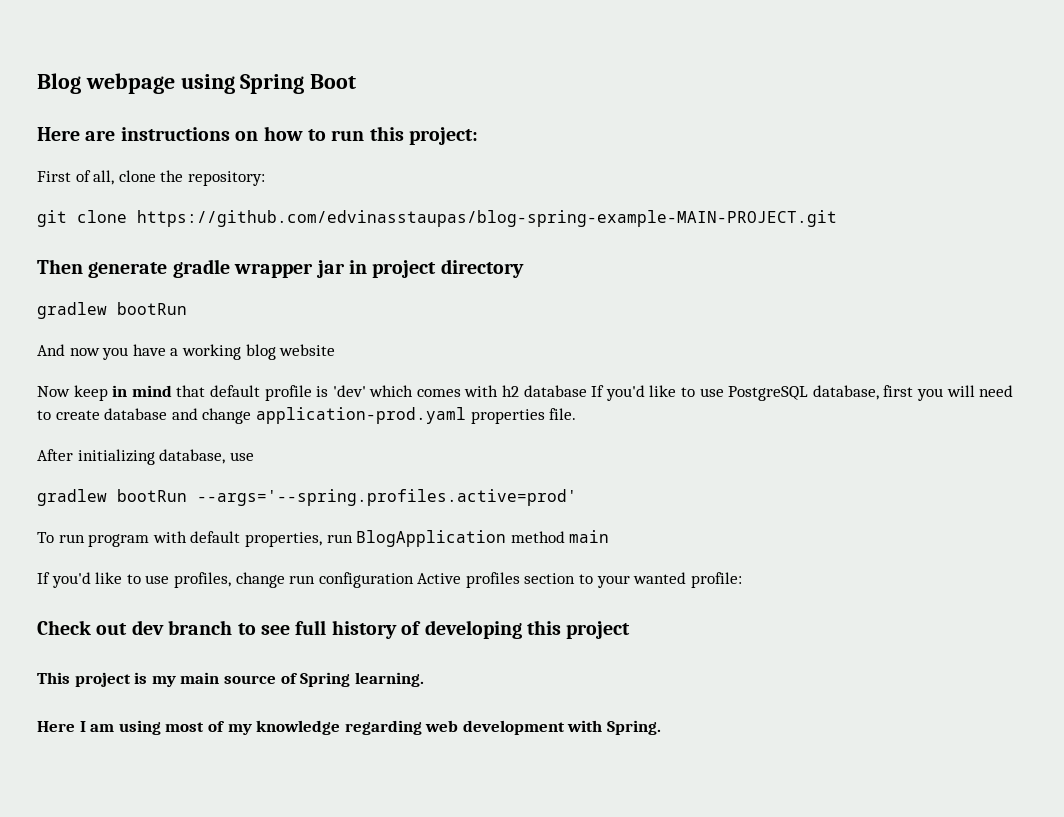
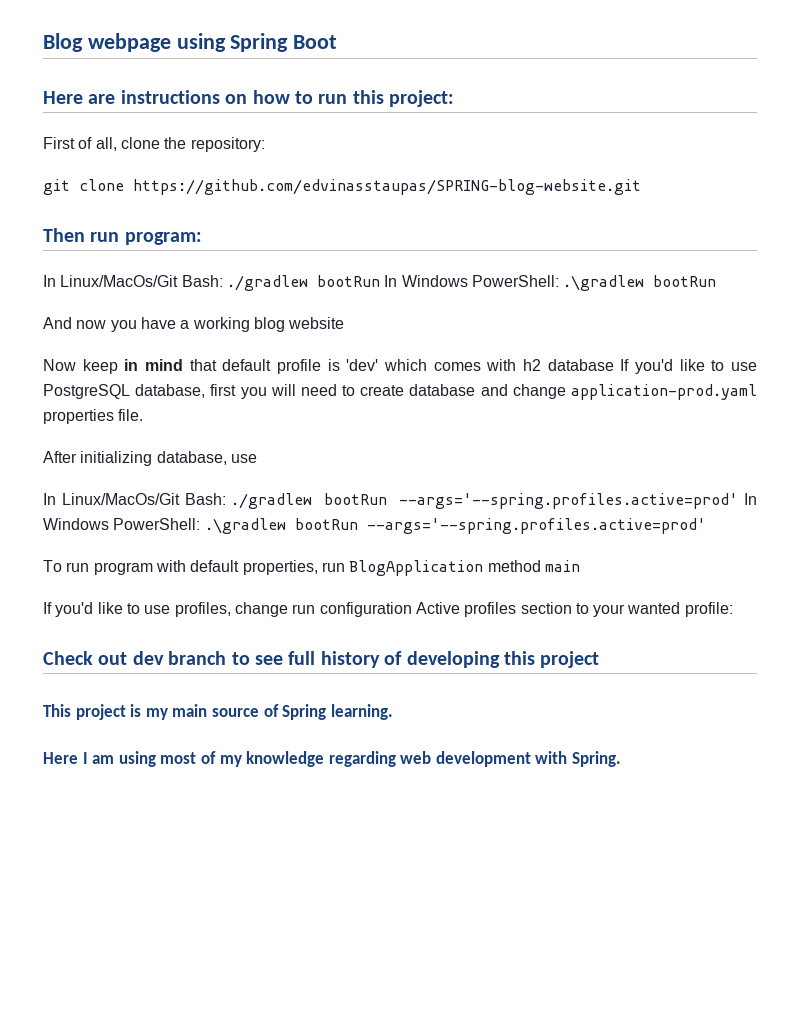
[137,210,837,227] https://github.com/edvinasstaupas/blog-spring-example-MAIN-PROJECT.git -> [133,179,641,195] https://github.com/edvinasstaupas/SPRING-blog-website.git
[88,259,524,278] [37,302,107,319] generate gradle wrapper jar in project directory // gradlew -> [90,232,202,245] [43,275,645,291] run program: // In Linux/MacOs/Git Bash: ./gradlew bootRun In Windows PowerShell: .\gradlew
[37,489,107,506] gradlew -> [43,493,757,509] [43,518,286,534] In Linux/MacOs/Git Bash: ./gradlew bootRun --args='--spring.profiles.active=prod' In Windows PowerShell: .\gradlew

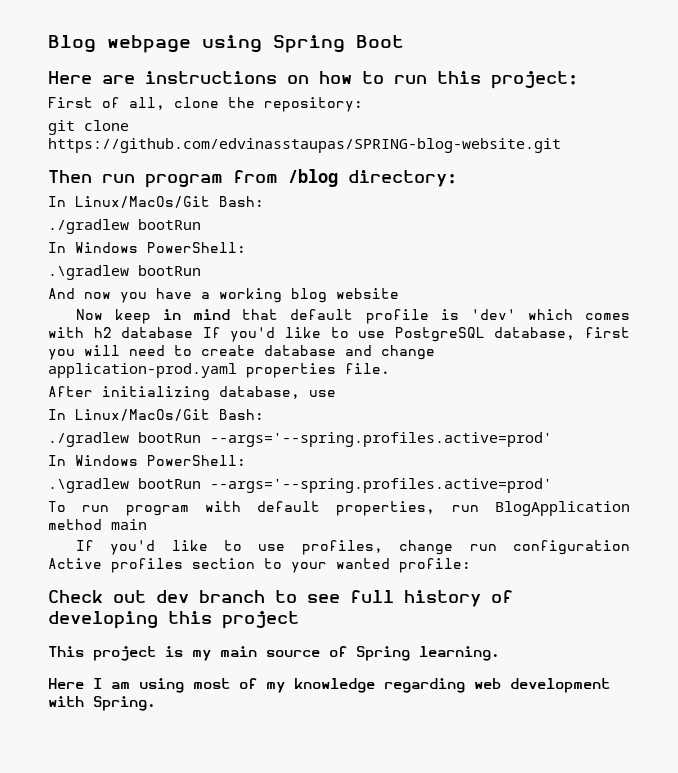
[124,232,202,245] [43,275,559,291] program: // In Linux/MacOs/Git Bash: ./gradlew bootRun In Windows PowerShell: -> [145,169,457,188] [48,196,264,208] [48,219,201,234] [48,242,246,253] program from /blog directory: // In Linux/MacOs/Git Bash: // ./gradlew bootRun // In Windows PowerShell: //
(226, 499) none -> (264, 414) //
[744,493,757,505] [43,518,201,530] In Windows PowerShell: -> [48,455,246,466] // In Windows PowerShell: //

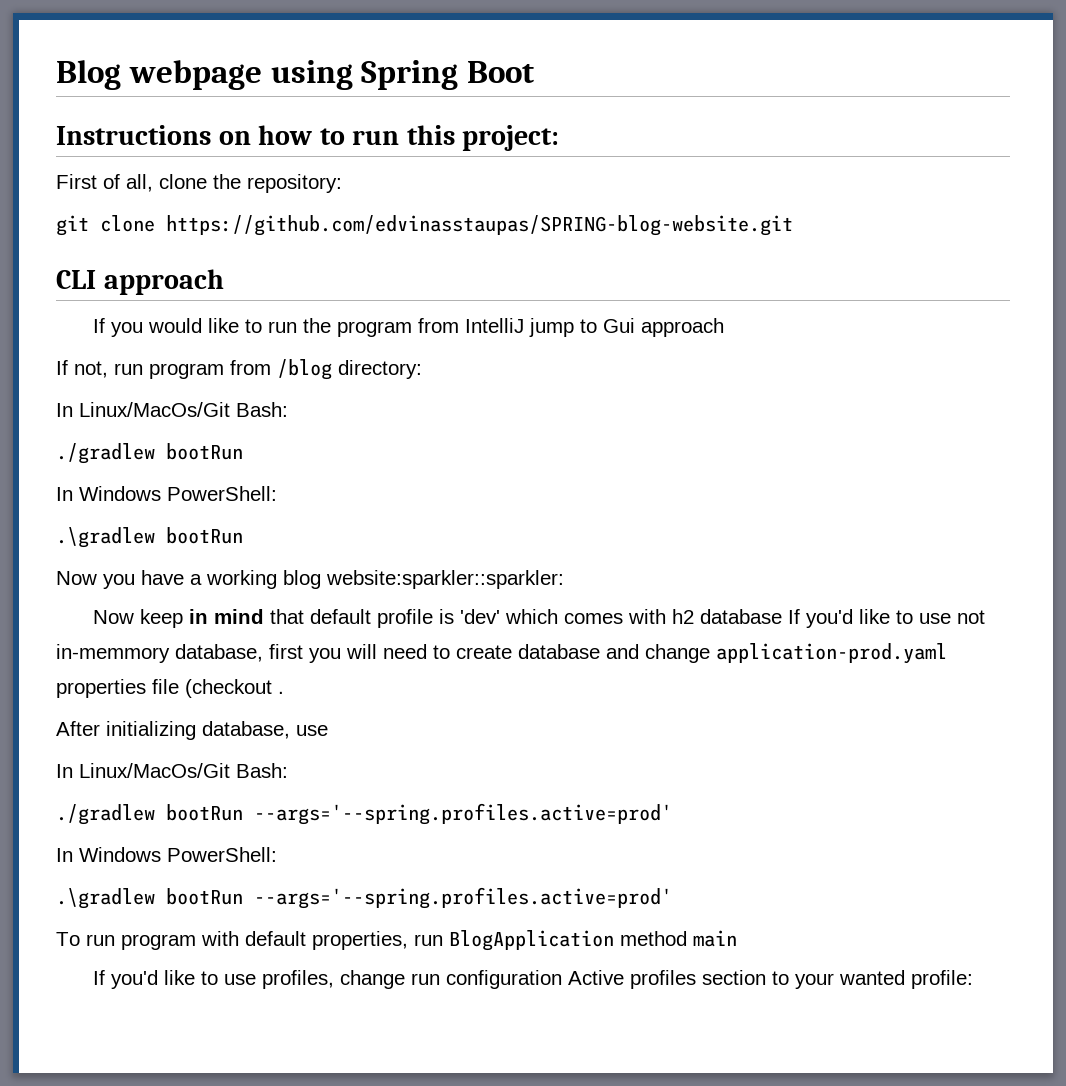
[48,71,277,84] Here are instructions -> [56,125,211,145] Instructions
[48,170,92,183] Then -> [56,269,224,295] [93,318,725,337] [56,360,108,378] CLI approach // If you would like to run the program from IntelliJ jump to Gui approach // If not,
[48,288,111,299] And now -> [56,571,97,585] Now
[336,288,399,299] website -> [326,570,564,589] website:sparkler::sparkler:
[394,327,485,342] PostgreSQL -> [957,610,986,624] [56,644,170,663] not in-memmory
[345,363,390,374] file. -> [152,679,284,698] file (checkout .
[48,590,513,607] [48,611,299,629] [48,646,500,661] [48,678,610,693] [48,696,156,711] // Check out dev branch to see full history of developing this project // This project is my main source of Spring learning. // Here I am using most of my knowledge regarding web development with Spring. -> (974, 979) none

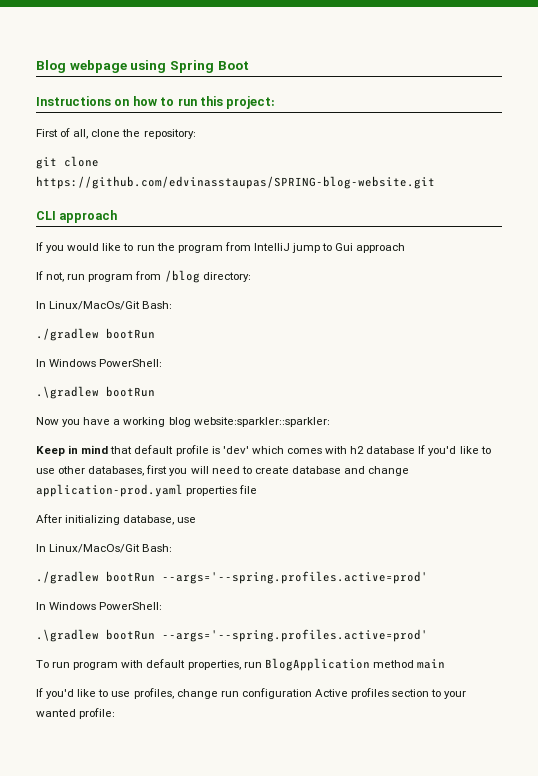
[93,609,184,628] Now keep -> [36,446,65,456] Keep
[957,610,986,624] [56,644,263,663] not in-memmory database, -> [58,466,145,476] other databases,
[185,679,284,698] (checkout . -> (258, 489) none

# # # # # # #

--- About this exercise ---
The lines wanted are those from the start of the material above through the line with "[37,489,107,506] gradlew ->", both included; print them exactly and skip any picture.

--- Task solution ---
[137,210,837,227] https://github.com/edvinasstaupas/blog-spring-example-MAIN-PROJECT.git -> [133,179,641,195] https://github.com/edvinasstaupas/SPRING-blog-website.git
[88,259,524,278] [37,302,107,319] generate gradle wrapper jar in project directory // gradlew -> [90,232,202,245] [43,275,645,291] run program: // In Linux/MacOs/Git Bash: ./gradlew bootRun In Windows PowerShell: .\gradlew
[37,489,107,506] gradlew -> [43,493,757,509] [43,518,286,534] In Linux/MacOs/Git Bash: ./gradlew bootRun --args='--spring.profiles.active=prod' In Windows PowerShell: .\gradlew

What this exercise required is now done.